To state a claim for fraud under New York law, the plaintiff must allege that "(1) the defendant made a material false representation, (2) the defendant intended to defraud the plaintiff thereby, (3) the plaintiff reasonably relied upon the representation, and (4) the plaintiff suffered damage as a result of such reliance." Bridgestone/Firestone, Inc. v. Recovery Credit Services, Inc., 98 F.3d 13, 19 (2nd Cir. 1996). However, when fraudulent inducement is alleged in the context of a contract dispute, "a fraud claim may not be used as a means of restating what is, in substance, a claim for breach of contract." Wall v. CSX Transportation, Inc., F.3d , , 2006 WL 3682177 at * 3 (2nd Cir. Dec. 14, 2006)(internal quotations omitted). Rather, in contract cases, in order to maintain an action for fraudulent inducement, the plaintiff must allege the existence of a "misrepresentation that is collateral to the contract it induced." Id.
In the instant case, the alleged misrepresentations all relate to matters that are the subjects of contracts at issue. Plaintiffs' complaints that Global Crossing misrepresented its ability or willingness to transfer Star Direct's business to Telesis' account, and alleged misrepresentations about rating, dispute resolution, and international service are all matters related to the contracts. Because the alleged misrepresentations are not collateral to the contracts at issue, plaintiffs have failed to state a cause of action for fraudulent inducement.
3. Fraud by Silence
Count Thirteen of the Complaint alleges that Global Crossing committed "fraud by silence" by failing to inform Telesis of its unwillingness or inability to transfer Star Direct's account to Telesis and failing to inform Telesis of Global Crossing's alleged potential inability to provide service to the United Kingdom due to Global Crossing's precarious financial condition.
To state a claim for fraudulent concealment of a fact under New York Law, the plaintiff must first allege the elements of a typical common-law fraud claim. Specifically, the plaintiff must establish that the defendant, with an intent to defraud, knowingly failed to disclose a material fact, that the plaintiff relied on the defendant's incomplete disclosure, and that the plaintiff was harmed as a result of the non-disclosure. Hughes v. BCI International Holdings, Inc., 452 F.Supp.2d 290, 302 (S.D.N.Y. 2006). Additionally, in cases where the alleged fraud resulted from the omission of information by a party, the plaintiff must establish that a duty to disclose such information arose as a result of a special relationship (such as a fiduciary relationship) between the parties, or that a duty to disclose arose as the result of the fact that the defendant possessed "superior knowledge not readily available to the plaintiff" and that the defendant knew that the "plaintiff was acting under a mistaken belief with respect to a material fact." Hughes, 452 F.Supp.2d at 303.

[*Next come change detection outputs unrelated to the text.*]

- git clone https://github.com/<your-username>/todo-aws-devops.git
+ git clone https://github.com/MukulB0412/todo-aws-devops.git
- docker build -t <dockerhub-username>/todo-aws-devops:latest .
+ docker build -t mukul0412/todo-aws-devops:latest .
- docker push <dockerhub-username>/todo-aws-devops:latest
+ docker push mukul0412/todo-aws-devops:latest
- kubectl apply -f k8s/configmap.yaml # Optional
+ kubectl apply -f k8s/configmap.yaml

In the instant case, Telesis' fraud claim relating to Global Crossing's alleged inability or unwillingness to transfer Star Direct's business to Telesis is duplicative of its breach of contract claim, and therefore must be dismissed. However, Telesis' claim that Global Crossing failed to disclose its allegedly precarious financial standing that could compromise its duty to perform under the contract, does, on its face, state a claim for fraudulent concealment. Accordingly, I deny Global Crossing's motion to dismiss Count Thirteen of the Complain as it relates to plaintiff's allegation that Global Crossing fraudulently withheld material information relating to its ability to perform under its contract with Telesis.
4. Breach of the Implied Covenant of Good Faith and Fair Dealing
Plaintiffs, in Counts Fourteen and Fifteen of the Complaint, allege that Global Crossing breached its duty of acting in good faith and dealing fairly with them. Specifically, Star Direct contends that Global Crossing breached its duty by: supplying false information to it regarding Global Crossing's "intention and/or its ability to transfer Plaintiff Star Direct's account and usage associated with that account to United States Telesis' account; failing to transfer Star Direct's account to Telesis; and failing to resolve billing disputes in good faith." Complaint at ¶ 126. Telesis alleges that Global Crossing breached its duty by: billing Telesis for amounts that were neither due nor owing; refusing to address billing disputes in good faith; wrongfully threatening to terminate service to the United Kingdom; terminating such service; supplying false information with respect to Global Crossing's ability or willingness to transfer Star Direct's accounts to Telesis, and failing to effectuate such a transfer. Complaint at ¶ 131.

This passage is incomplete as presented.